PM Ardern decided that NZ politicians are already paid pretty well and said she would introduce a law to block their own pay raise.
She told the media last Aug that a 3 per cent rise that had been recommended by the Remuneration Authority wasn’t “acceptable” and that her cabinet had voted to instead freeze wages and allowances where they were for a year.
PM Ardern’s base salary is about NZ$470,000 (S$417,000). Allowances are awarded on top of the base salary but only for paying “out-of-pocket expenses” related to the job. The wage freeze proposed by PM Ardern would see her miss out on a pay rise of around NZ$14,000.
PM Ardern: We should not be receiving that kind of salary increase
“We do not believe, given that we are on the upper end of the salary scale, that we should be receiving that kind of salary increase,” she said.
“Because we, of course, already are on a high income … One of the things we’ve been trying to bridge as a government is the fact that we see these increases at the top end of the scale, without the same increase at the end of the scale where most New Zealanders sit.”

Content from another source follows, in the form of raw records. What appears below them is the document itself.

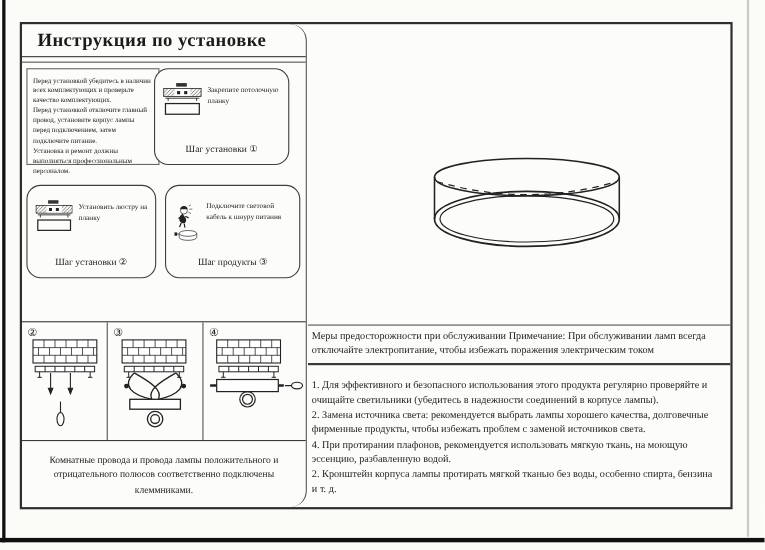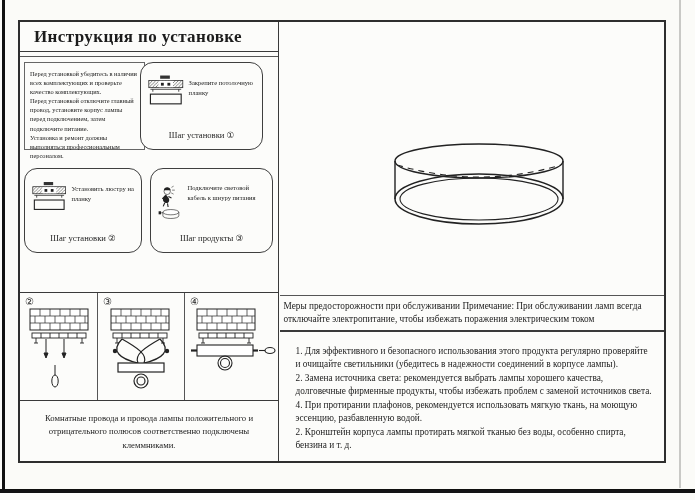--- a/index.html
+++ b/index.html
@@ -12,21 +12,21 @@
   .page{position:absolute;inset:0;}
   
   .scan-edge-left{position:absolute;left:2px;top:0;width:3px;height:493px;background:#101010;}
   .scan-edge-bottom{position:absolute;left:0;top:489px;width:695px;height:4px;background:#101010;}
   .scan-edge-right{position:absolute;left:679px;top:0;width:2px;height:488px;background:#c9c9c6;}
 
   .main-box{
     position:absolute;left:18px;top:20px;width:644px;height:439px;
     border:2px solid #2e2e2e;background:#fcfcfa;
   }
-  .left-col{position:absolute;left:0;top:0;bottom:0;width:258px;border-right:1.5px solid #3a3a3a;}
+  .left-col{position:absolute;left:0;top:0;bottom:0;width:258px;border-right:1.5px solid #3a3a3a;border-radius:15px;}
   .right-col{position:absolute;left:259.5px;top:0;bottom:0;right:0;}
 
   
   .title-box{position:absolute;left:0;top:0;right:0;height:29px;border-bottom:1.5px solid #3a3a3a;
     display:flex;align-items:center;padding-left:14px;font-size:17px;font-weight:600;letter-spacing:.4px;}
   .title-rule{position:absolute;left:0;top:34px;right:0;border-bottom:1.2px solid #555;}
 
   .steps{position:absolute;left:0;top:36px;right:0;height:198px;}
   .box{position:absolute;box-sizing:border-box;background:#fcfcfa;}
   .intro{left:4px;top:4px;width:121px;height:88px;border:1px solid #666;padding:6px 5px;
@@ -52,21 +52,21 @@
   .dnum{position:absolute;left:5px;top:3px;font-size:10px;}
   .dcell svg{position:absolute;left:50%;transform:translateX(-50%);top:10px;}
 
   .wiring-note{position:absolute;left:8px;right:8px;top:390px;text-align:center;
     font-size:8.7px;line-height:1.55;}
 
   
   .lamp-section{position:absolute;left:0;top:0;right:0;height:273px;border-bottom:1px solid #555;}
   .note-section{position:absolute;left:0;top:274px;right:0;height:36px;border-bottom:2px solid #3a3a3a;
     box-sizing:border-box;padding:4px 10px 0 4px;font-size:9.3px;line-height:1.4;}
-  .list-section{position:absolute;left:0;top:312px;right:0;bottom:0;padding:11px 10px 0 16px;
+  .list-section{position:absolute;left:0;top:312px;right:0;bottom:0;padding:11px 10px 0 4px;
     font-size:9.3px;line-height:1.45;}
   .list-section p{margin:0;}
 
   svg{display:block;}
 </style>
 </head>
 <body>
 
 <div class="page">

As the current NZ law keeps politicians from interfering in the pay decision, her government now would want to quickly put through a bill blocking their own pay rise recommended by the NZ Remuneration Authority.
That would give them time to work out a “fairer formula” for how the authority sets the wages in future, PM Ardern said.
PM Lee’s wife shares article explaining why her husband’s salary “so high”
Meanwhile, it was reported that PM Lee Hsien Loong’s wife, Ho Ching, shared an article on her Facebook page last Wed (21 Aug) titled “Why is the salary of Singapore’s Prime Minister so high?”
She wrote, “One big difference is the clean wage system in SG – ie no other perks in kind, while most if not all other countries would have many other perks, like butlers and hairdressers, free flights on national airlines, even family holidays, etc; and quite a number like the USA would include perks after end of term of office.”
The shared article on Seedly attempts to rationalise PM Lee’s yearly S$2.2 million salary by comparing it with the salaries of other leaders, factoring in GDP per capita and the population of each country.
The article also said that while PM Lee earns more than double that of his Hong Kong counterpart, he still earns so much less when compared to some of Singapore’s top CEOs like DBS CEO Piyush Gupta, who earned S$11.9 million in 2018 or the CEOs of CityDev and UOB who earned S$8.9 million respectively.
In any case, the ANZ Bank is currently run by CEO Shayne Elliott, a native New Zealander who was born in Te Atatu South, a suburb of Auckland.
Even though he earns a salary of US$5.8 million a year, you don’t find PM Ardern’s husband complaining publicly about his wife’s paltry salary of NZ$470,000 when compared to ANZ CEO’s, do you?